Preliminary Exploration of the Relationship between Veteran Family Membership, School Climate, and Adverse Outcomes among School-Aged Youth
Sullivan K., Dodge J., Williamson V., Alves-Costa F., Barr N., Kintzle S., Fear NT., Castro C.
Little is known about the functioning of children in veteran-connected families, who may experience a unique constellation of stressors including exposure to parental mental health symptoms and unemployment. Further, research has not previously considered the role of school climate in counteracting these stressors for veteran-connected students. This preliminary study examines the relationship between veteran parent’s mental health and employment with adverse outcomes for their school-age children, as well as the potential moderating effect of safe school climate.

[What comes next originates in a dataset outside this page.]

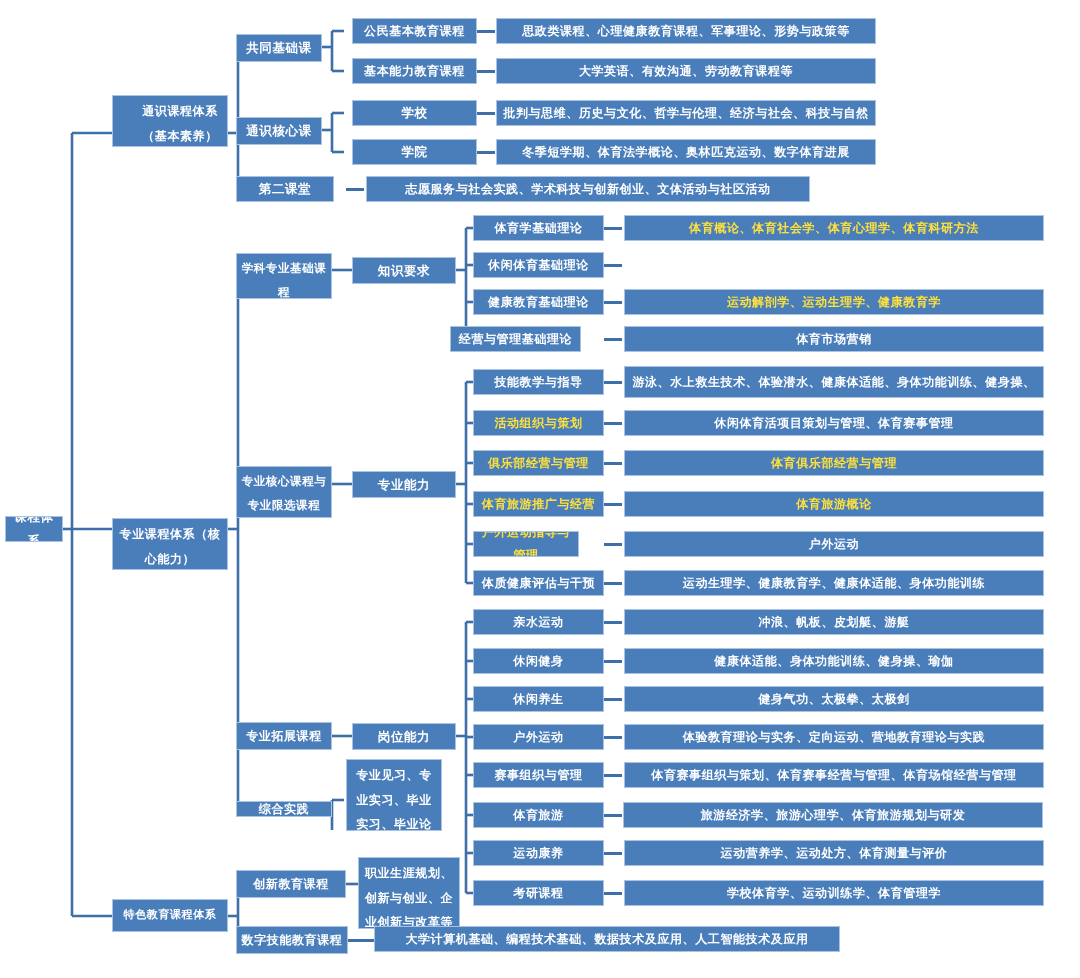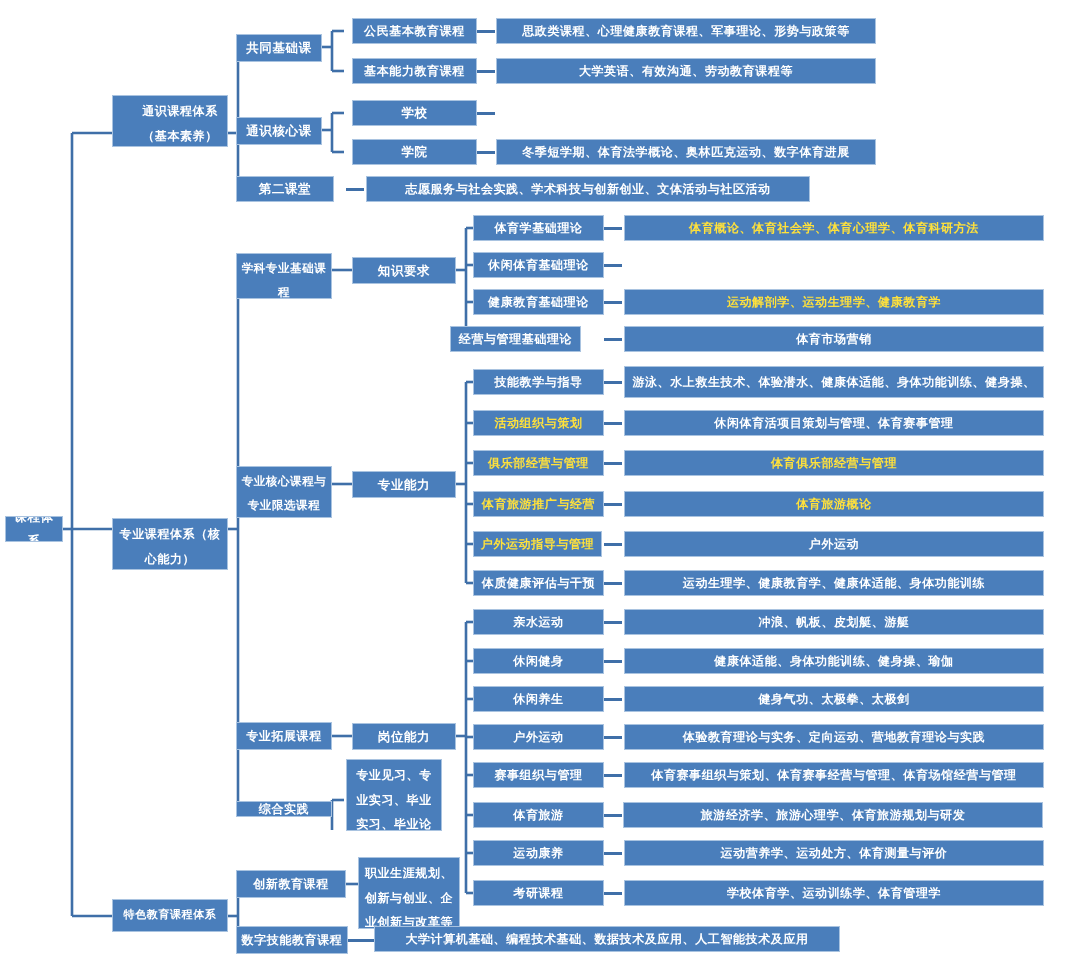"批判与思维、历史与文化、哲学与伦理、经济与社会、科技与自然" div.node { html: none -> <div>批判与思维、历史与文化、哲学与伦理、经济与社会、科技与自然</div> }
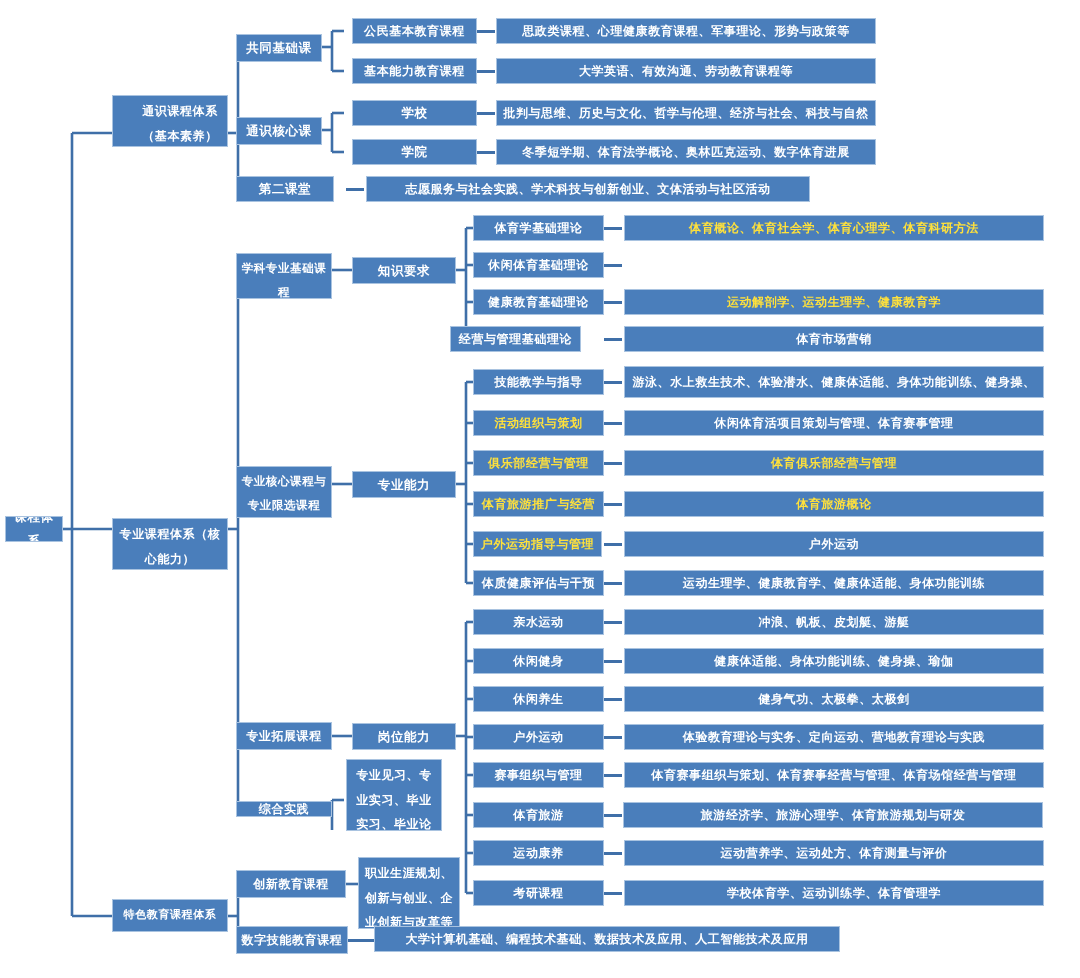"户外运动指导与管理" div.node { width: 129px -> 106px }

Participants were 218 veteran parents of children in K-12 schools, who completed the Chicago Veterans Survey, including measures of PTSD and depression, unemployment, a school safety scale drawn from the California School Parent Survey, and an adverse child functioning screening tool. Regression models suggest that depression symptomatology and perceptions of less safe school climate were significantly associated with adverse outcomes among veteran-connected students. Safe school climate buffered against the negative effects of parents’ depression symptoms, particularly at lower levels of depression severity. Findings suggest the need for future research to explore the potentially crucial role for schools, including teachers, administrators, and particularly school-based mental health providers, in supporting the healthy functioning of veteran-connected students and their families.